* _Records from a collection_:
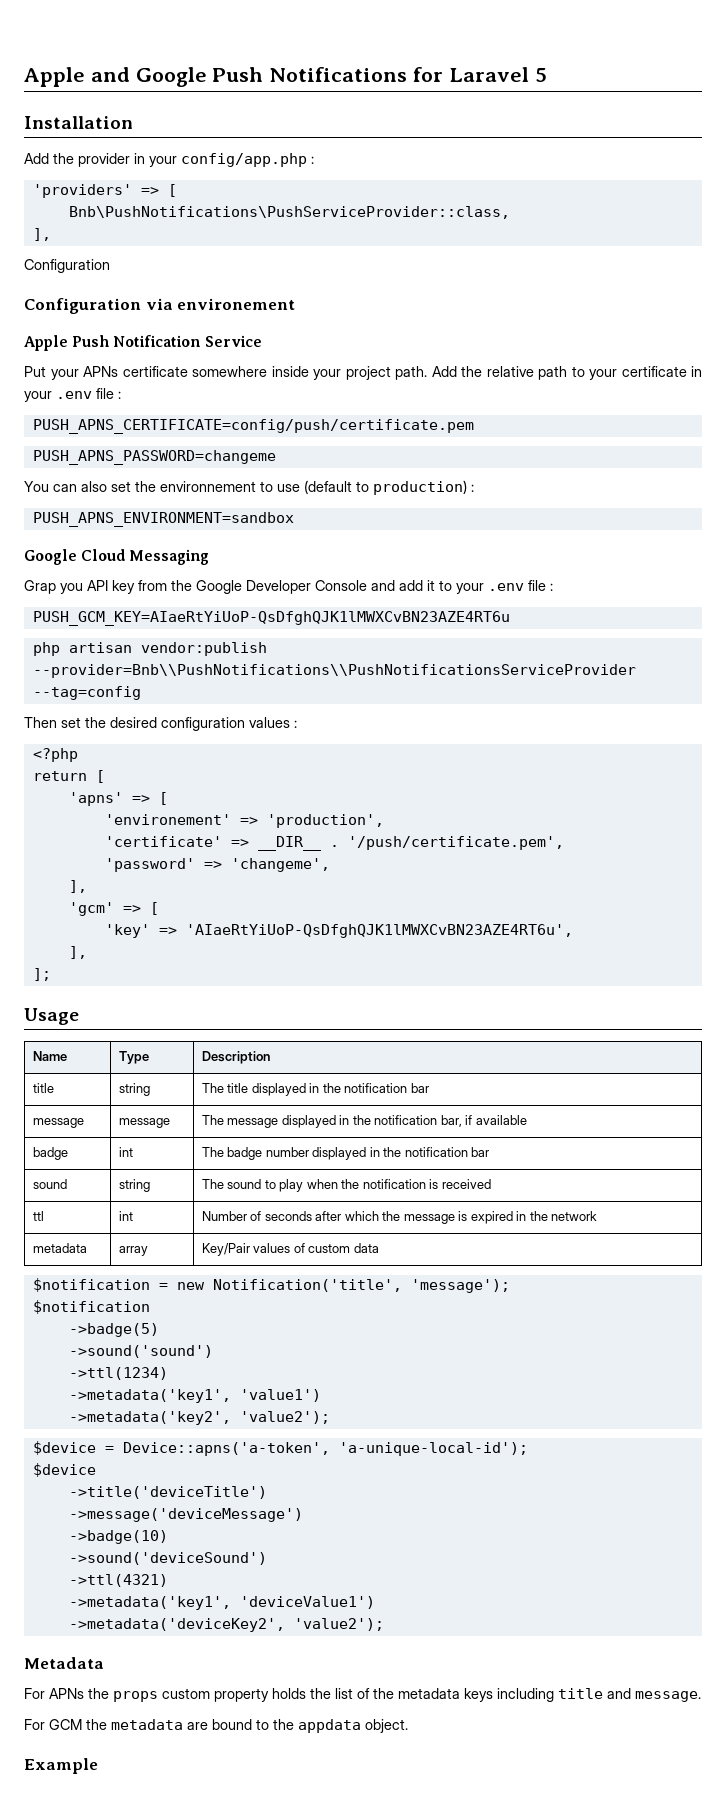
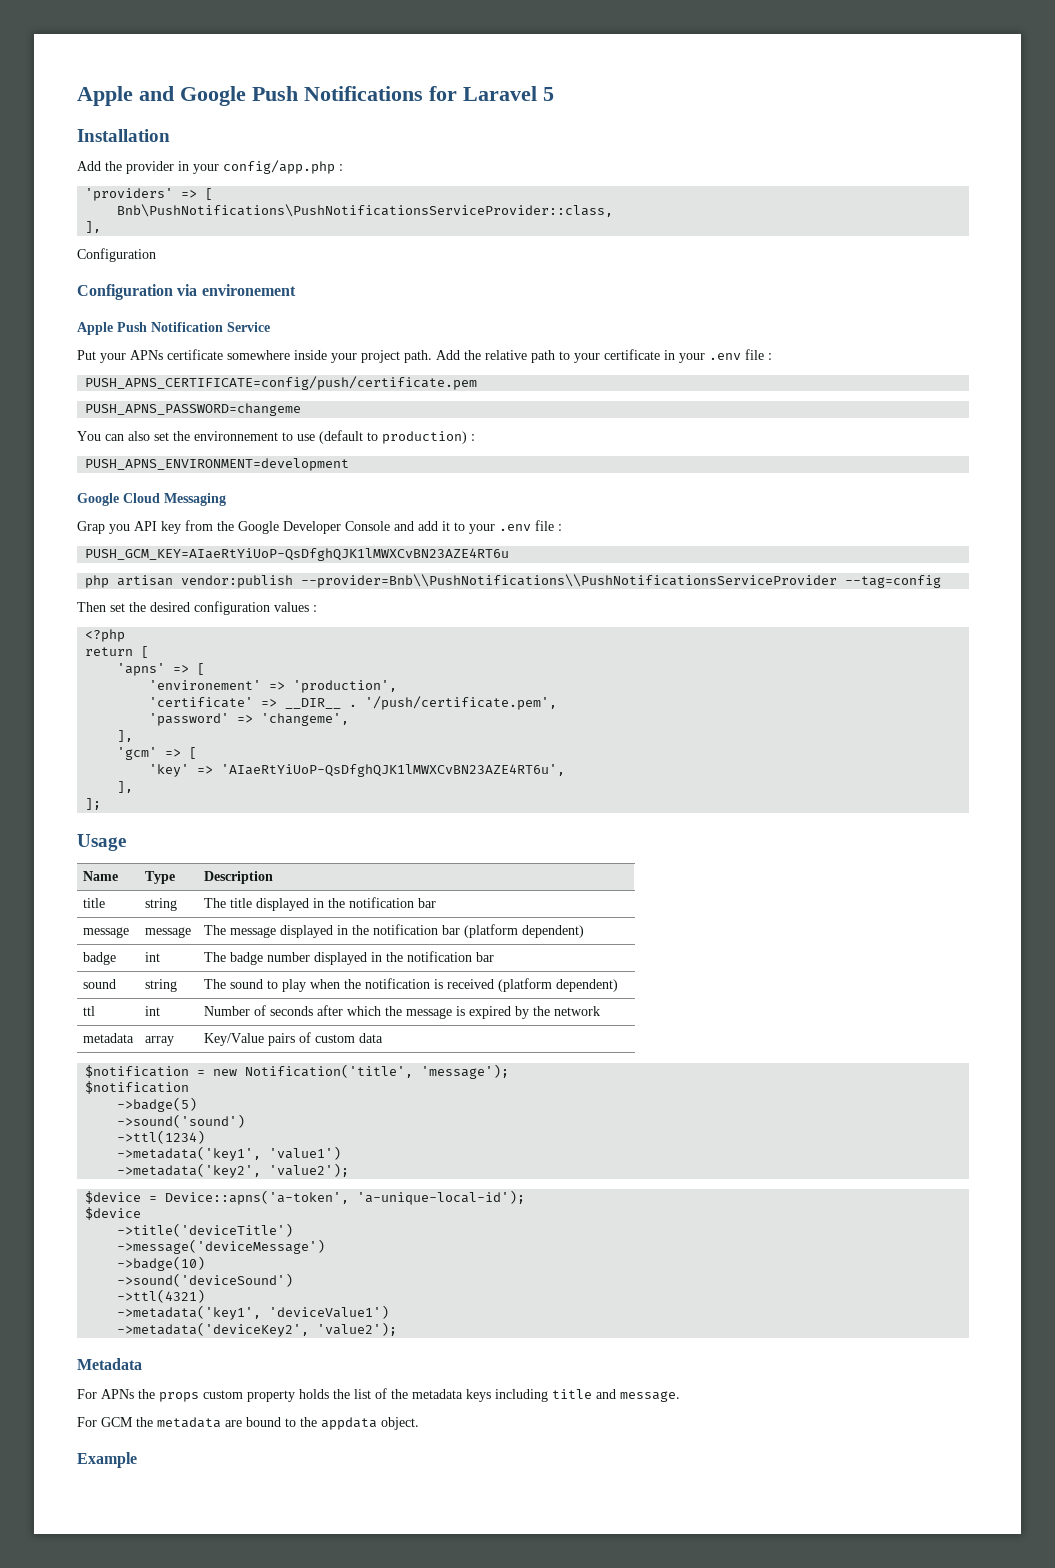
[68,206,510,219] Bnb\PushNotifications\PushServiceProvider::class, -> [117,204,614,217] Bnb\PushNotifications\PushNotificationsServiceProvider::class,
[32,512,294,527] PUSH_APNS_ENVIRONMENT=sandbox -> [85,458,350,471] PUSH_APNS_ENVIRONMENT=development
[440,1115,527,1127] bar, if available -> [441,924,584,938] bar (platform dependent)
(491, 1184) none -> [497,978,618,992] (platform dependent)
[516,1211,527,1221] in -> [514,1006,529,1019] by
[201,1243,291,1256] Key/Pair values -> [203,1033,295,1046] Key/Value pairs

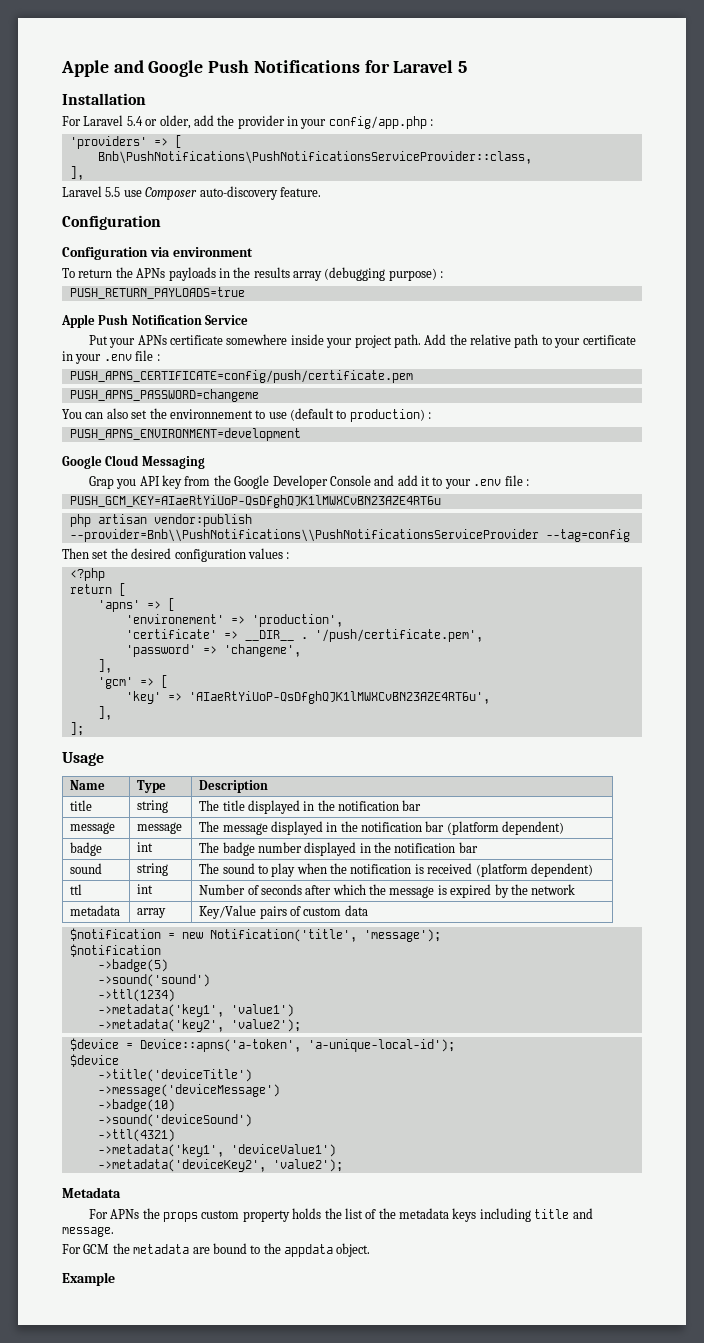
[77,161,101,171] Add -> [62,115,214,129] For Laravel 5.4 or older, add
[77,248,156,262] [77,284,296,300] Configuration // Configuration via environement -> [62,186,321,200] [62,215,161,230] [62,247,253,260] [62,267,444,281] [69,287,245,299] Laravel 5.5 use Composer auto-discovery feature. // Configuration // Configuration via environment // To return the APNs payloads in the results array (debugging purpose) : // PUSH_RETURN_PAYLOADS=true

* _Task instructions_:
Return only the lines from the start of the data through the line that contains "[77,161,101,171] Add ->", please, copying them exactly and omitting all pictures.

* _Task response_:
[68,206,510,219] Bnb\PushNotifications\PushServiceProvider::class, -> [117,204,614,217] Bnb\PushNotifications\PushNotificationsServiceProvider::class,
[32,512,294,527] PUSH_APNS_ENVIRONMENT=sandbox -> [85,458,350,471] PUSH_APNS_ENVIRONMENT=development
[440,1115,527,1127] bar, if available -> [441,924,584,938] bar (platform dependent)
(491, 1184) none -> [497,978,618,992] (platform dependent)
[516,1211,527,1221] in -> [514,1006,529,1019] by
[201,1243,291,1256] Key/Pair values -> [203,1033,295,1046] Key/Value pairs

[77,161,101,171] Add -> [62,115,214,129] For Laravel 5.4 or older, add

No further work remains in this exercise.